Segment Open
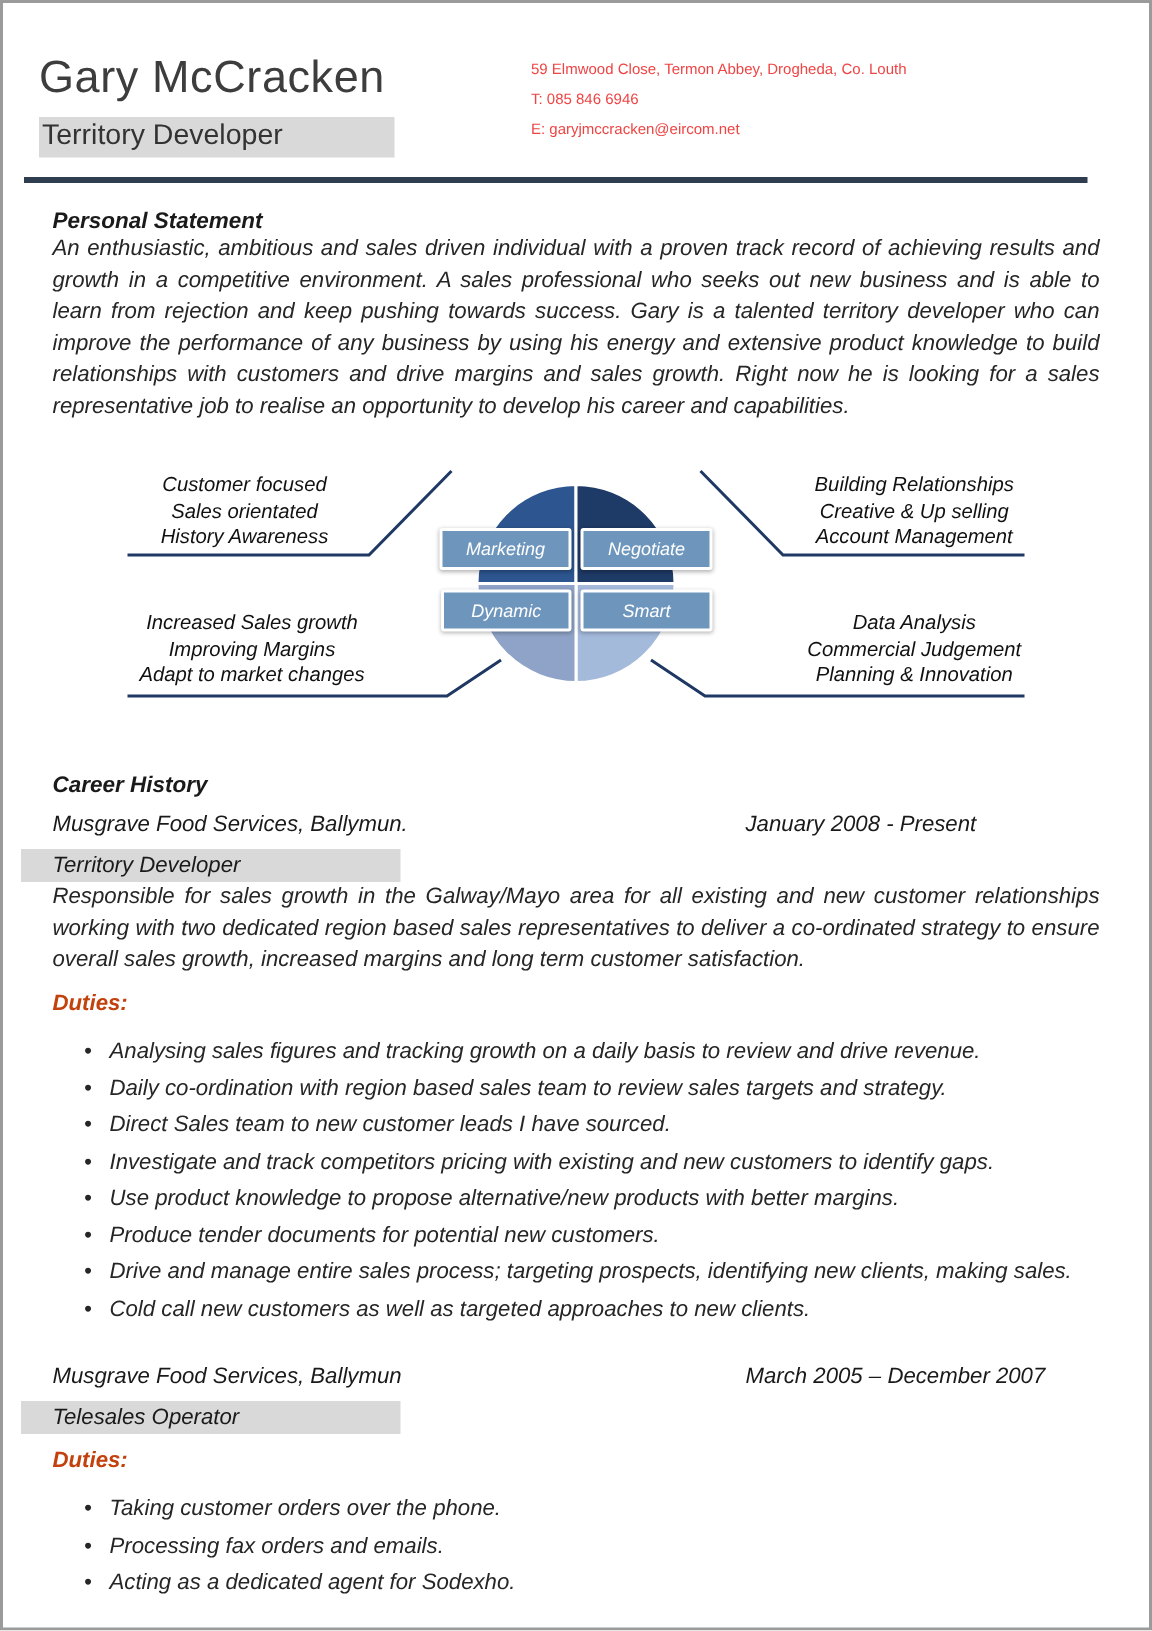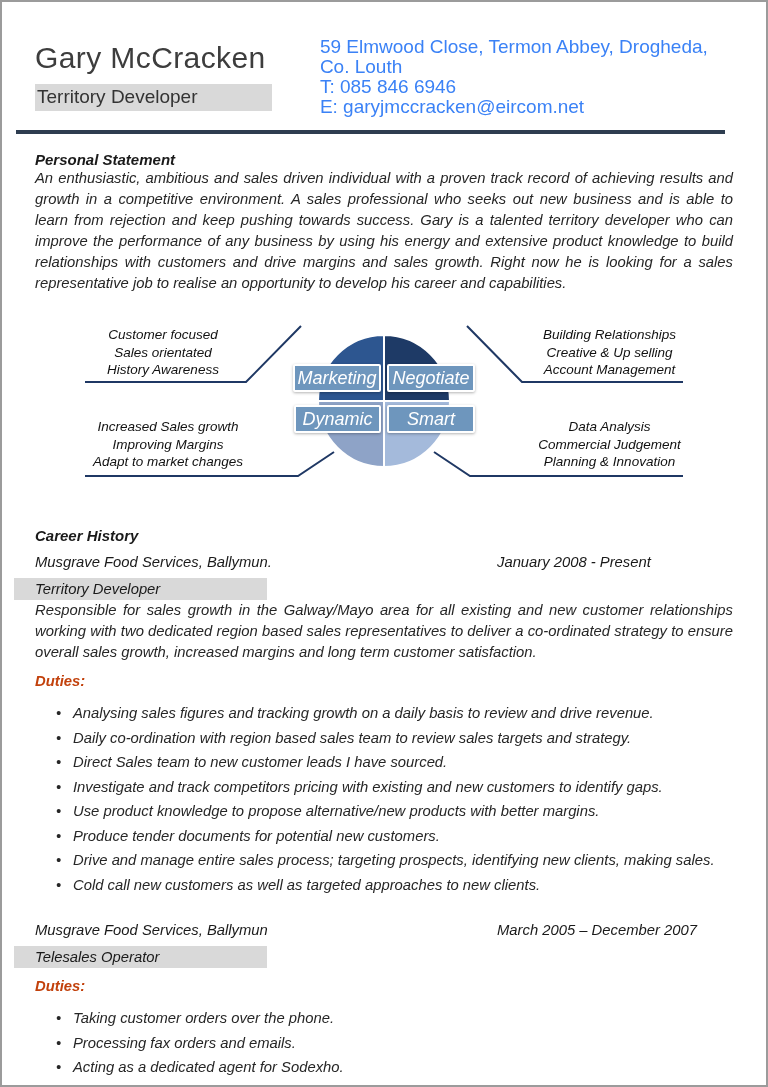--- a/index.html
+++ b/index.html
@@ -1,42 +1,42 @@
 <!DOCTYPE html>
 <html><head>
 <meta charset="utf-8">
 <style>
   * { margin:0; padding:0; box-sizing:border-box; }
   html,body { background:#ffffff; }
   body { font-family:"Liberation Sans", sans-serif; color:#262626; }
   .page { width:768px; height:1087px; background:#ffffff; border:2px solid #9b9b9b; position:relative; overflow:hidden; }
 
   
-  .header { display:flex; padding:32px 33px 0 33px;align-items:center; }
+  .header { display:flex; padding:32px 33px 0 24px; }
   .header-left { width:328px; }
   .name { font-size:30px; font-weight:400; color:#3d3d3d; letter-spacing:.4px; line-height:36px; }
   .title-highlight { margin-top:8px; background:#d9d9d9; width:237px; font-size:19px; color:#333333; padding:2px 6px 3px 2px; }
-  .header-right { padding-top:3px; font-size:19px; line-height:20px; color:#3b82f6; }
+  .header-right { padding-top:3px; font-size:10px; line-height:20px; color:#ef4444; }
   .rule { height:4px; background:#2e3d50; margin:13px 41px 0 14px; }
 
   .content { padding:0 33px;font-style:italic; }
   .section-heading { font-size:15px; font-weight:700; color:#1a1a1a; }
   .ps-heading { margin-top:17px; }
   p.justified { text-align:justify; font-size:14.8px; line-height:21px; margin-top:0; color:#262626; }
 
   
   .diagram { position:relative; height:175px; margin-top:24px; }
   .diagram svg { position:absolute; left:0; top:0; }
   .quad-label { position:absolute; text-align:center; font-size:13.5px; line-height:17.5px; color:#111111; }
   .ql-tl { left:38px;  top:8px;   width:180px; }
   .ql-tr { left:482px; top:8px;   width:185px; }
   .ql-bl { left:38px;  top:100px; width:190px; }
   .ql-br { left:482px; top:100px; width:185px; }
   .diag-btn { position:absolute; height:28px; background:#6e96bd; border:2px solid #ffffff; border-radius:2px;
-              color:#ffffff; font-size:18px; display:flex; align-items:center; justify-content:center;
+              color:#ffffff; font-size:12px; display:flex; align-items:center; justify-content:center;
               box-shadow:0 1px 3px rgba(0,0,0,.3); }
   .btn-marketing { left:258px; top:46px; width:88px; }
   .btn-negotiate { left:352px; top:46px; width:88px; }
   .btn-dynamic   { left:259px; top:87px; width:87px; }
   .btn-smart     { left:352px; top:87px; width:88px; }
 
   
   .ch-heading { margin-top:34px; }
   .job-row { position:relative; margin-top:10px; font-size:14.8px; height:21px; color:#1a1a1a; }
   .job-row .dates { position:absolute; left:462px; top:0; }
Segment Closed
Task objective
Find and copy each line of the listing above that holds the word "body".

Written answer
   html,body { background:#ffffff; }
   body { font-family:"Liberation Sans", sans-serif; color:#262626; }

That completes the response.